Description of the task: Copy every line of the listing that holds the string "COMMANDO".

Provided records:
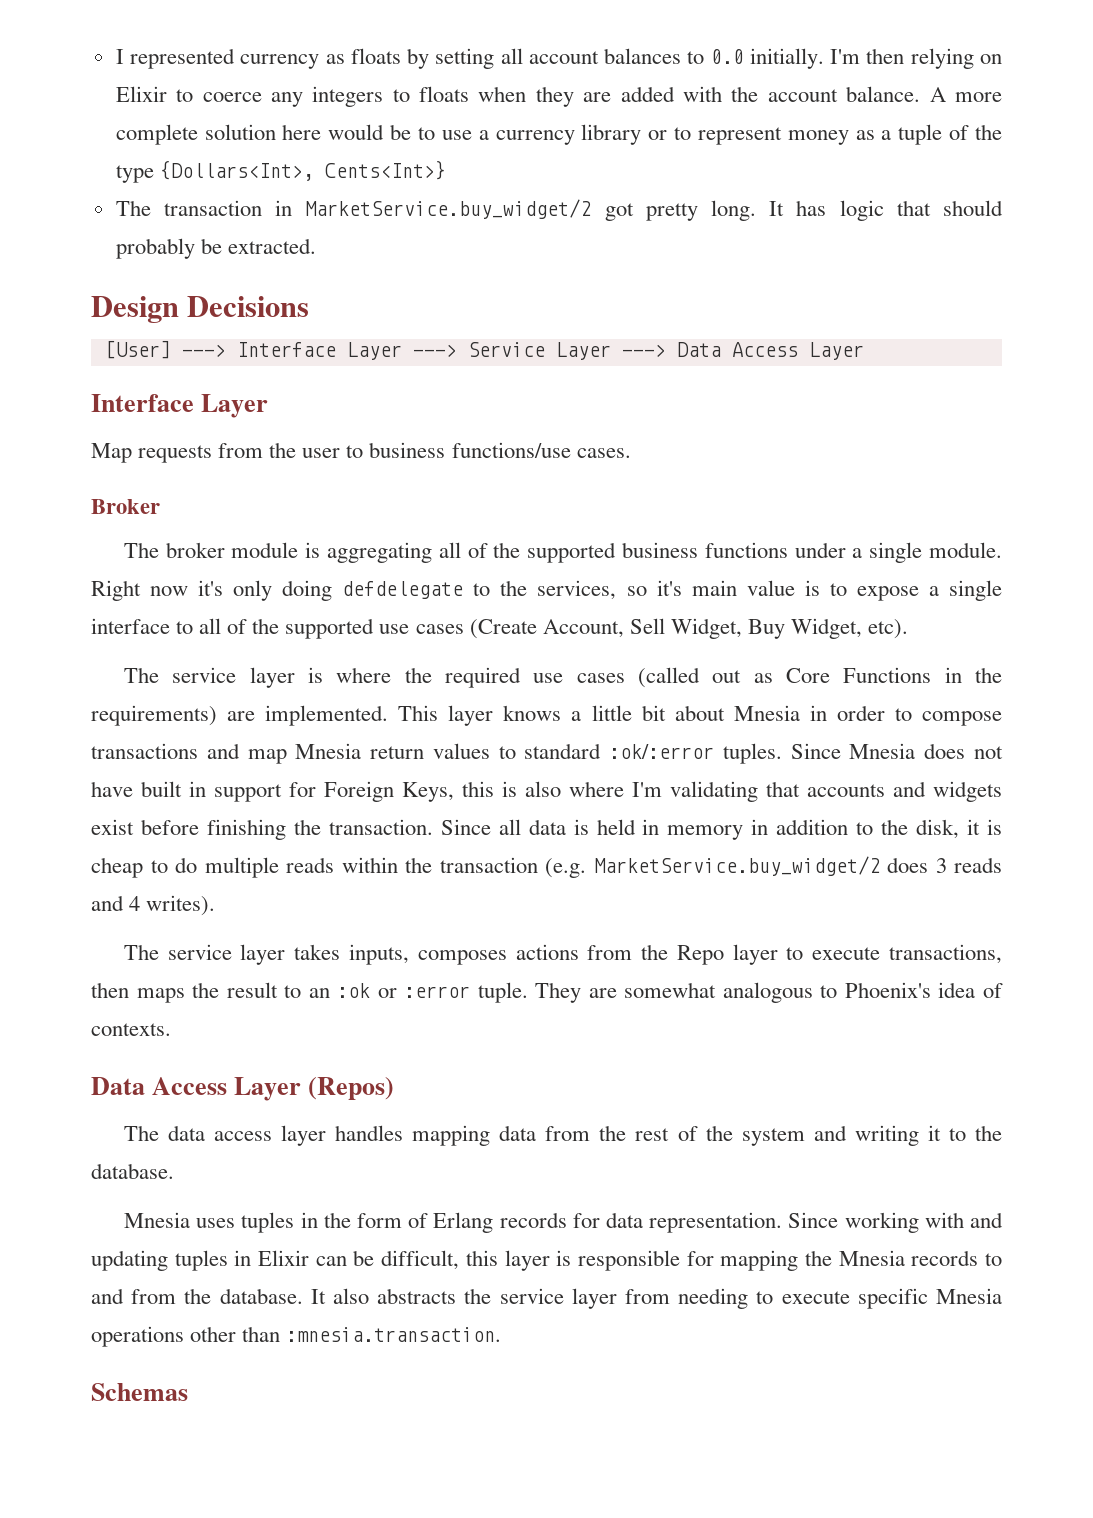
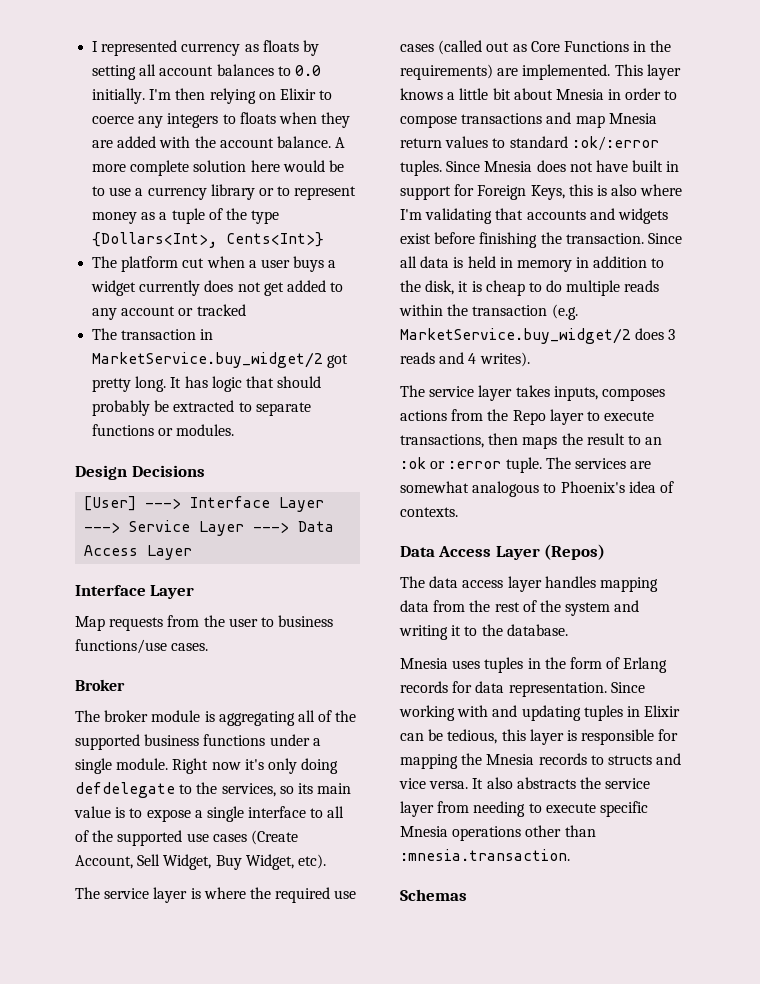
(446, 170) none -> [92,256,337,272] [91,280,344,296] [92,304,246,320] // The platform cut when a user buys a widget currently does not get added to any account or tracked
[227,238,316,254] extracted. -> [173,400,311,416] [92,424,235,436] extracted to separate functions or modules.
[656,580,682,596] it's -> [297,783,313,794] its
[535,982,582,1003] They -> [545,457,626,469] The services
[381,1250,460,1270] difficult, -> [447,729,498,744] tedious,
[91,1288,303,1304] and from the database. -> [607,753,682,765] [399,778,469,789] structs and vice versa.

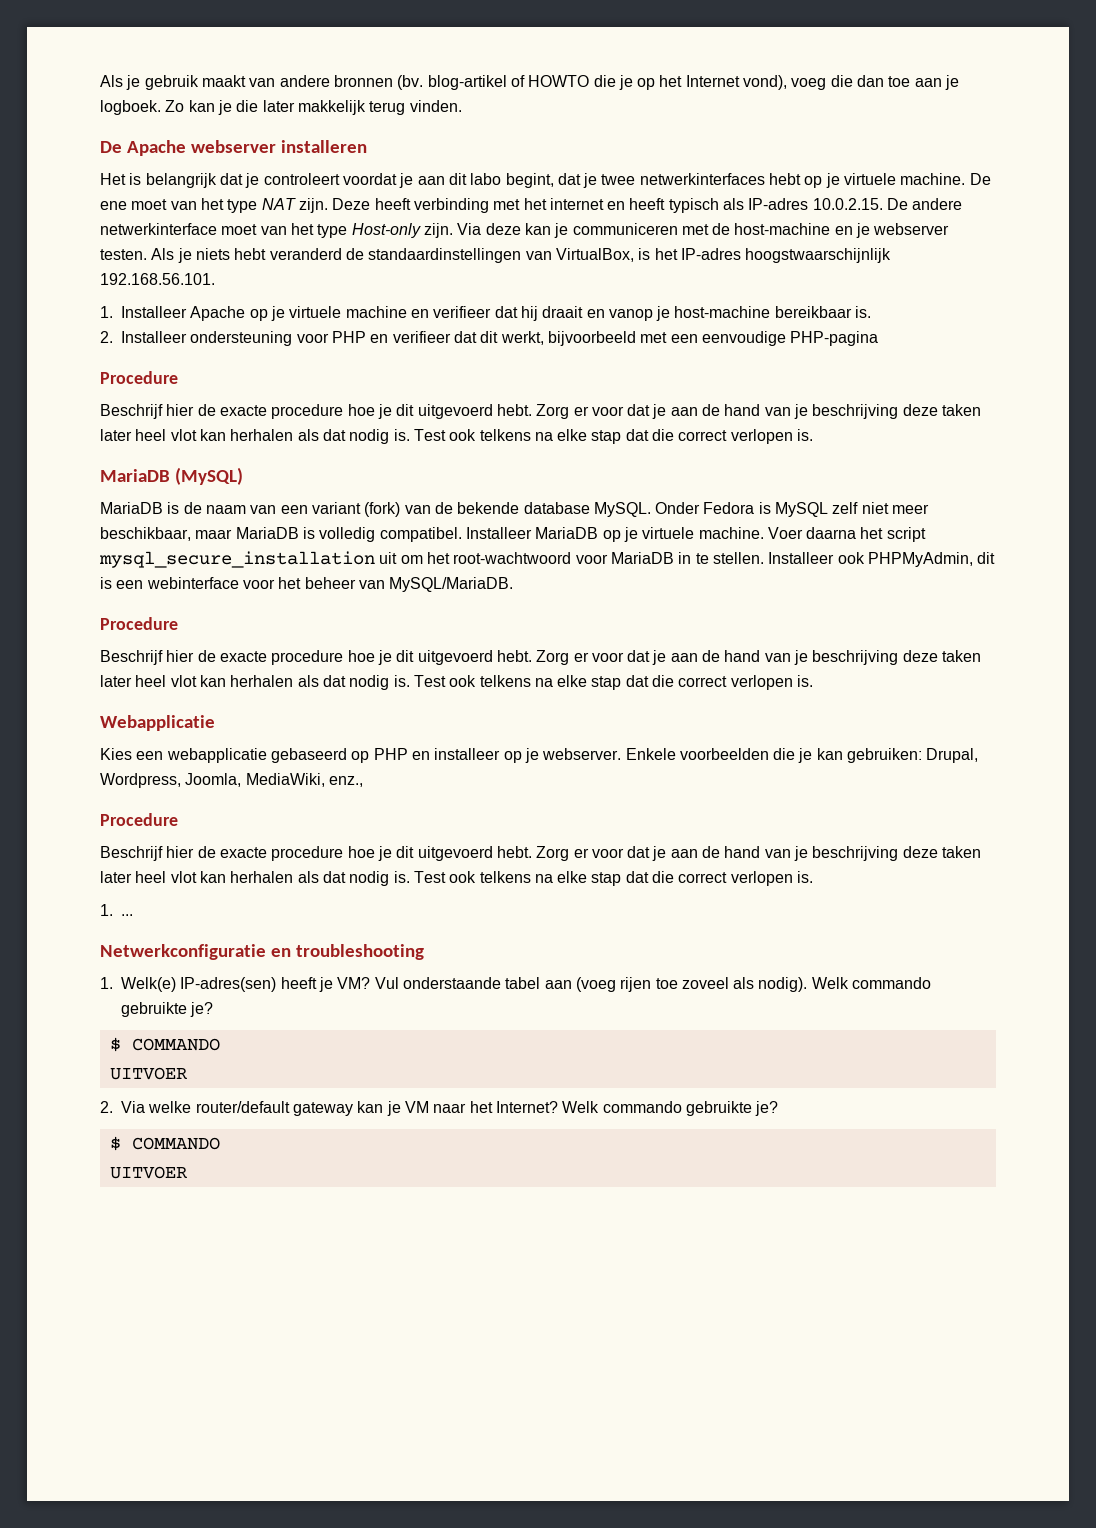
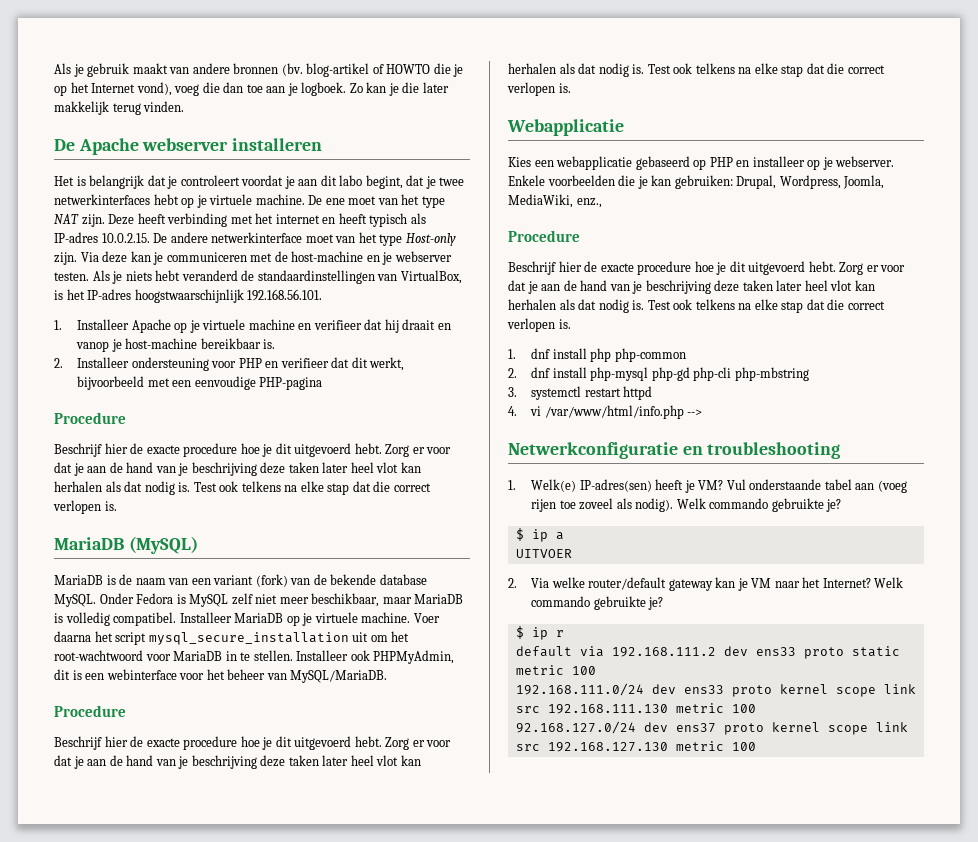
[121,914,133,916] ... -> [531,348,686,362] [508,367,809,381] [508,386,653,400] [508,405,703,419] dnf install php php-common // 2. dnf install php-mysql php-gd php-cli php-mbstring // 3. systemctl restart httpd // 4. vi /var/www/html/info.php -->
[131,1038,220,1051] COMMANDO -> [531,529,564,542] ip a
[131,1137,220,1150] [109,1166,188,1179] COMMANDO // UITVOER -> [531,627,564,640] [515,646,900,659] [515,665,596,675] [515,683,916,697] [515,703,756,714] [515,721,908,735] [515,741,756,752] ip r // default via 192.168.111.2 dev ens33 proto static metric 100 // 192.168.111.0/24 dev ens33 proto kernel scope link src 192.168.111.130 metric 100 // 92.168.127.0/24 dev ens37 proto kernel scope link src 192.168.127.130 metric 100

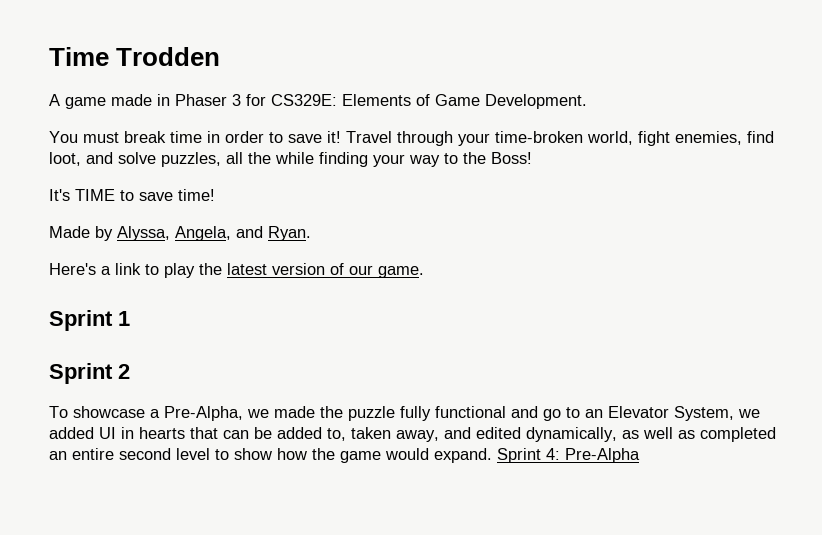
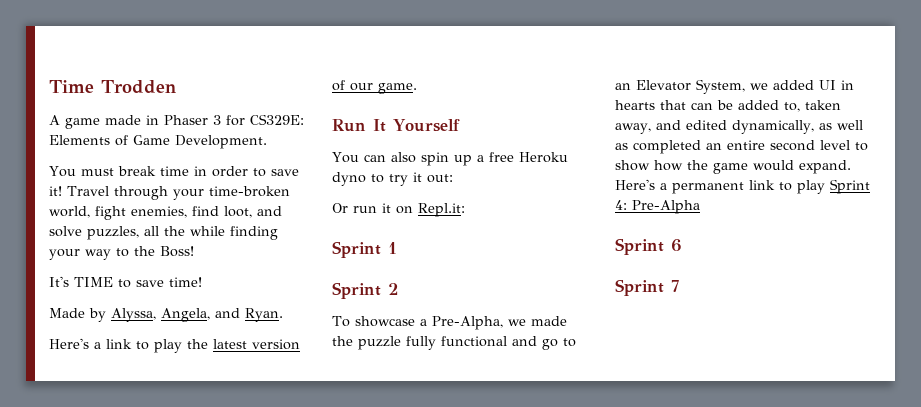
(424, 272) none -> [332,119,460,132] [332,152,568,166] [332,172,453,186] [332,203,465,217] // Run It Yourself // You can also spin up a free Heroku dyno to try it out: // Or run it on Repl.it:
(492, 455) none -> [615,179,825,194] Here's a permanent link to play
(640, 455) none -> [615,238,682,255] [615,279,679,296] // Sprint 6 // Sprint 7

Written response:
[131,1038,220,1051] COMMANDO -> [531,529,564,542] ip a
[131,1137,220,1150] [109,1166,188,1179] COMMANDO // UITVOER -> [531,627,564,640] [515,646,900,659] [515,665,596,675] [515,683,916,697] [515,703,756,714] [515,721,908,735] [515,741,756,752] ip r // default via 192.168.111.2 dev ens33 proto static metric 100 // 192.168.111.0/24 dev ens33 proto kernel scope link src 192.168.111.130 metric 100 // 92.168.127.0/24 dev ens37 proto kernel scope link src 192.168.127.130 metric 100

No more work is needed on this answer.